In November 2010, California voters will consider a ballot initiative that would legalize marijuana in the state. The proposed law includes restrictions on sale and use, such as a minimum purchase age of 21, but the bill gives marijuana roughly the same legal status as alcohol. Early polls suggest the measure will pass, although full-scale debate has not yet occurred.

Marijuana legalization is a far bigger step than decriminalization or medicalization, which have already occurred in California and other states.

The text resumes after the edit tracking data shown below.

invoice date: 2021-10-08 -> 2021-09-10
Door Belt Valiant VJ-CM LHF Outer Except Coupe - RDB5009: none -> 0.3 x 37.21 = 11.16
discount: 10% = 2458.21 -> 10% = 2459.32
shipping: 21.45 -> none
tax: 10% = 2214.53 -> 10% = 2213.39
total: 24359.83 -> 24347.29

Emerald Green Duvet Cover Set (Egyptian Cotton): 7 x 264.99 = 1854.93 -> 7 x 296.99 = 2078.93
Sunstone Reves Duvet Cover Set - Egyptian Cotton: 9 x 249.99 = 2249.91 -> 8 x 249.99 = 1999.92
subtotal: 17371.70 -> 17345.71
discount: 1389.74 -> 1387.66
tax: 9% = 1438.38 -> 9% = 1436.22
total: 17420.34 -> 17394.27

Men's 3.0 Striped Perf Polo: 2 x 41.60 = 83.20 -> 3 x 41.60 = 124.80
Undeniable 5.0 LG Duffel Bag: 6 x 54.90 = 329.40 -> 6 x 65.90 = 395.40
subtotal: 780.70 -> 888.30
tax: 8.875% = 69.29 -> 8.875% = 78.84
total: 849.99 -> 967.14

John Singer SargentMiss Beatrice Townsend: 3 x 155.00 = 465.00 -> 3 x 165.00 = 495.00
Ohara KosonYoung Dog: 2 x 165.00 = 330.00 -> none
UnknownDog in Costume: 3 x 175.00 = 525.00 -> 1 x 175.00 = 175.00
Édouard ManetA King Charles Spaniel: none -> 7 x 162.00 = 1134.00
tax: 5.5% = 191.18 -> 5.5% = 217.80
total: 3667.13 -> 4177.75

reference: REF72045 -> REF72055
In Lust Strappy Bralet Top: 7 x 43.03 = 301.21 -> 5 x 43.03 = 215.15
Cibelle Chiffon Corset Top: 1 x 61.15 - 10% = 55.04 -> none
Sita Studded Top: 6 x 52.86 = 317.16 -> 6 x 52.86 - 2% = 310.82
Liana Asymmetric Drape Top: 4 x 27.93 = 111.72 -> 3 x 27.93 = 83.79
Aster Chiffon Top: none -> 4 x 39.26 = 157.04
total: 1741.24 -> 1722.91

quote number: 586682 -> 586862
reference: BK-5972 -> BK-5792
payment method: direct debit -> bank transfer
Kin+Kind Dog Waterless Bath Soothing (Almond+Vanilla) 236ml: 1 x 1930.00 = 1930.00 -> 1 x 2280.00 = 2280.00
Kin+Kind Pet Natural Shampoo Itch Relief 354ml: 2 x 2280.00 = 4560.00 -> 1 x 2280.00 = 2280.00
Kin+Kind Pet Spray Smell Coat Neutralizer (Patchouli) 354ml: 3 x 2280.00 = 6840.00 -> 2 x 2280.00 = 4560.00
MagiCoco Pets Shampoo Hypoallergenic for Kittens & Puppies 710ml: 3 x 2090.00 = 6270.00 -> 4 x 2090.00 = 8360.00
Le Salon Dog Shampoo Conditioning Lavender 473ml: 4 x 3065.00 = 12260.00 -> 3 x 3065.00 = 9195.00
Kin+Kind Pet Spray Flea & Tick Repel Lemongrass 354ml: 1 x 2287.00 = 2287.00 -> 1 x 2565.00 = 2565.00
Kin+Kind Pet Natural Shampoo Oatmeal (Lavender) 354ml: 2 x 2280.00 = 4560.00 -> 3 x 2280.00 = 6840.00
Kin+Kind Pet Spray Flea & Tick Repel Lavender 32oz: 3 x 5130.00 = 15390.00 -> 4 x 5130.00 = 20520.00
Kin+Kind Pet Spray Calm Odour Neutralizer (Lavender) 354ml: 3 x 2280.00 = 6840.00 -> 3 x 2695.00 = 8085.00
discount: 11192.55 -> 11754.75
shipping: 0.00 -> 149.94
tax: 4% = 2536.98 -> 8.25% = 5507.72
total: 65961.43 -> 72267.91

Decriminalization legalizes possession of small amounts of marijuana, but it does not eliminate the underground market or permit easy taxation. Medicalization is closer to legalization, but it still leaves producers and consumers in a legal gray area and collects less revenue than legalization.

Should California, or the country, legalize marijuana? Yes, for a multitude of reasons.

Legalization will move the marijuana industry above ground, just as the repeal of alcohol prohibition restored the legal alcohol industry. A small component of the marijuana market might remain illicit—moonshine marijuana rather than moonshine whiskey—but if regulation and taxation are moderate, most producers and consumers will choose the legal sector, as they did with alcohol.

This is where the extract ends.